INSTRUCTIONS FOR THE TASK =>
Although the entries hold pictures, only their words are printed back, exactly as given.

----- MATERIAL PROVIDED

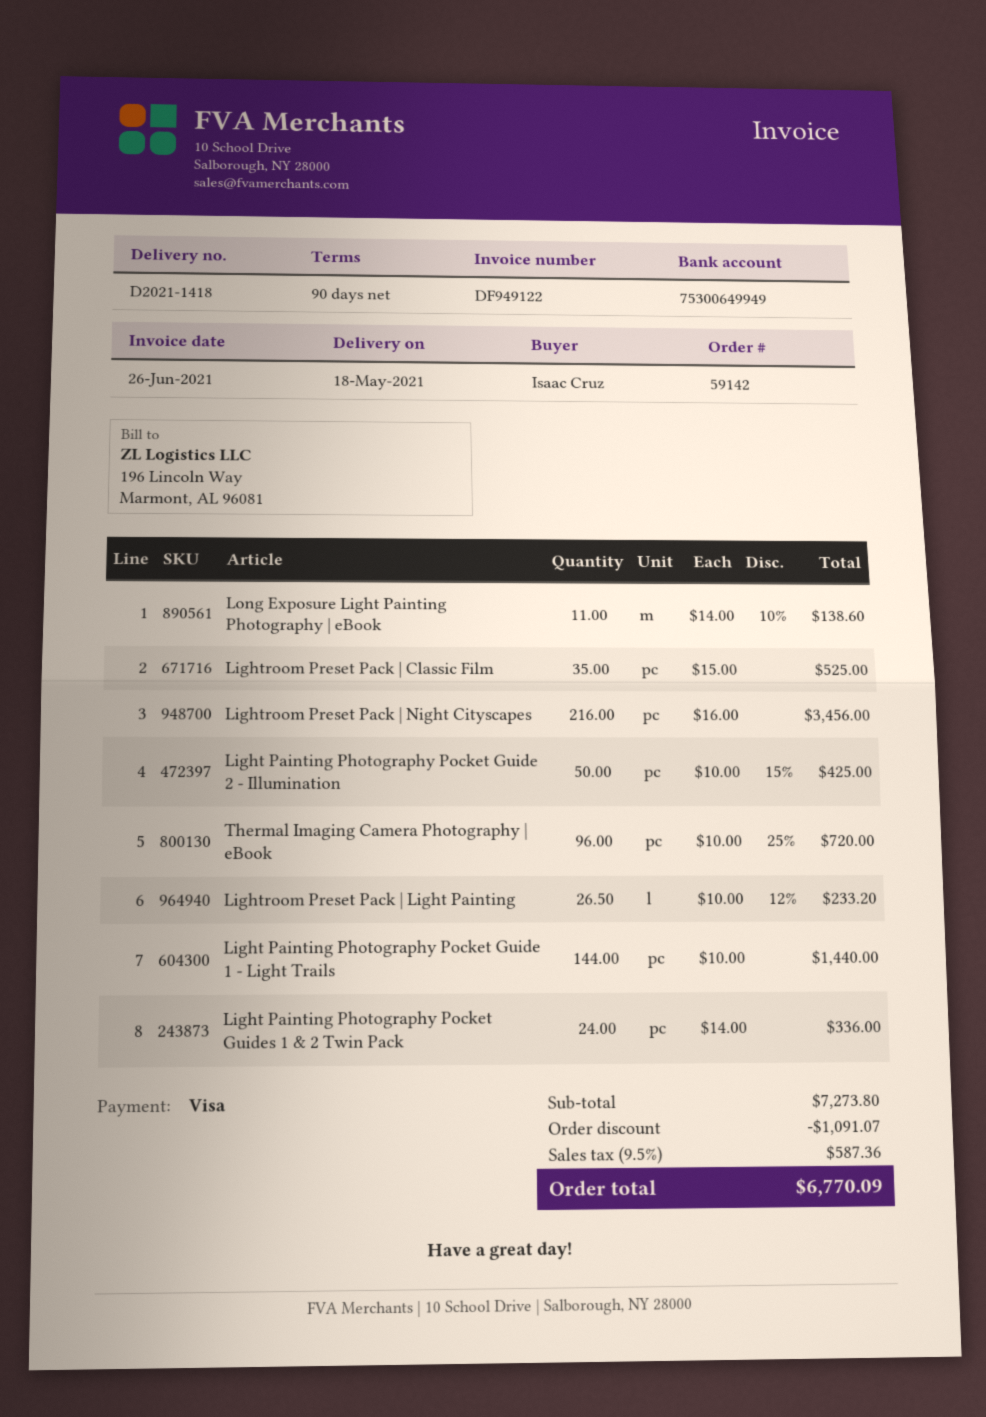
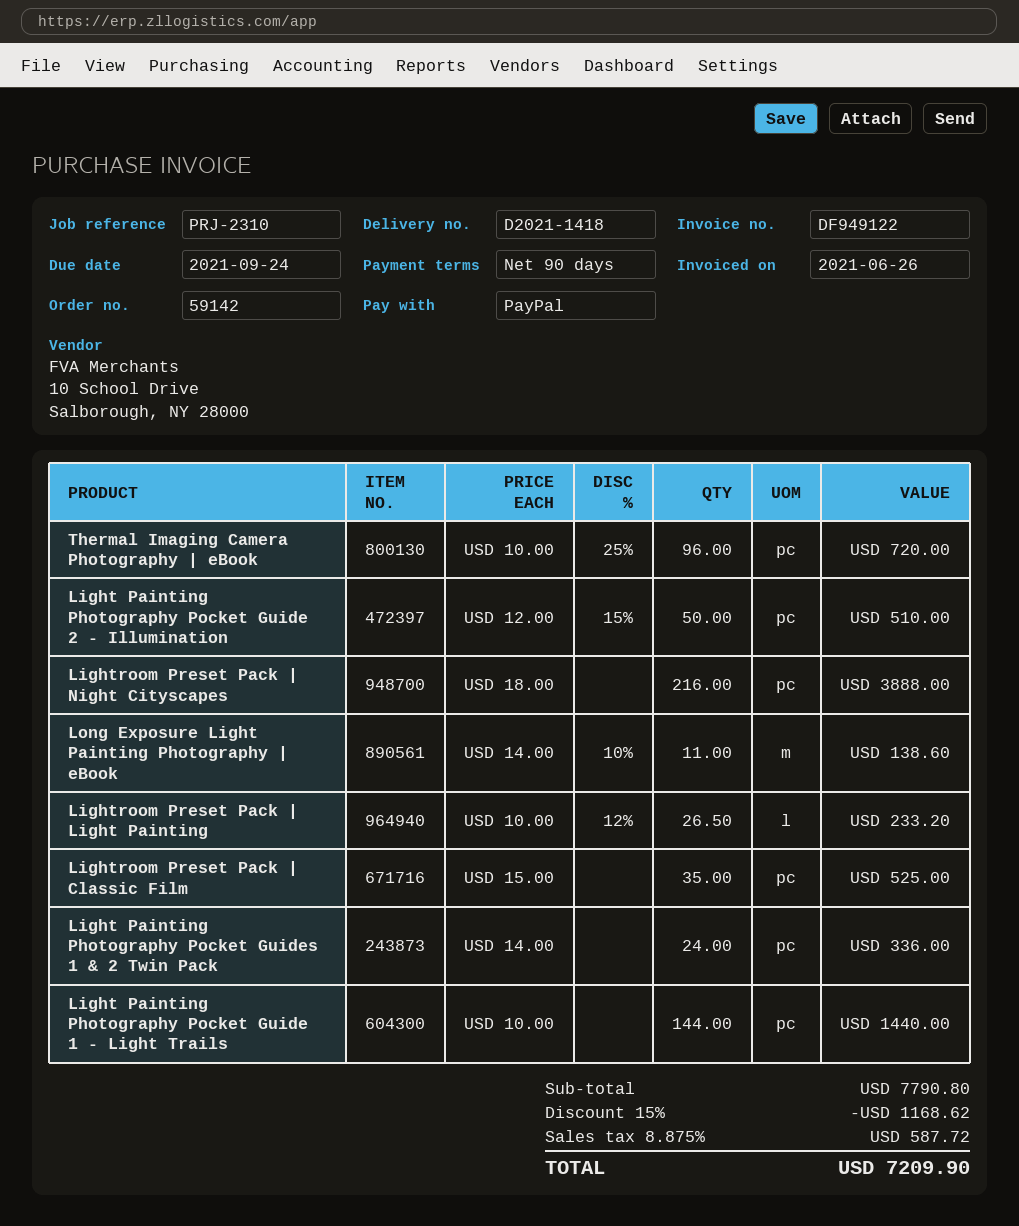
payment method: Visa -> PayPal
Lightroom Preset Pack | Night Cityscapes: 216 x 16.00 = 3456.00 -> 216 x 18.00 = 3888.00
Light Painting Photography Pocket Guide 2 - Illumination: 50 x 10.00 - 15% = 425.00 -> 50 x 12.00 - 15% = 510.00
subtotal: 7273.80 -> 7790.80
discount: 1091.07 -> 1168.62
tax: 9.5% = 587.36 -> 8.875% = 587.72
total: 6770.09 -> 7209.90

----------

ANSWER SPACE =>
payment method: Visa -> PayPal
Lightroom Preset Pack | Night Cityscapes: 216 x 16.00 = 3456.00 -> 216 x 18.00 = 3888.00
Light Painting Photography Pocket Guide 2 - Illumination: 50 x 10.00 - 15% = 425.00 -> 50 x 12.00 - 15% = 510.00
subtotal: 7273.80 -> 7790.80
discount: 1091.07 -> 1168.62
tax: 9.5% = 587.36 -> 8.875% = 587.72
total: 6770.09 -> 7209.90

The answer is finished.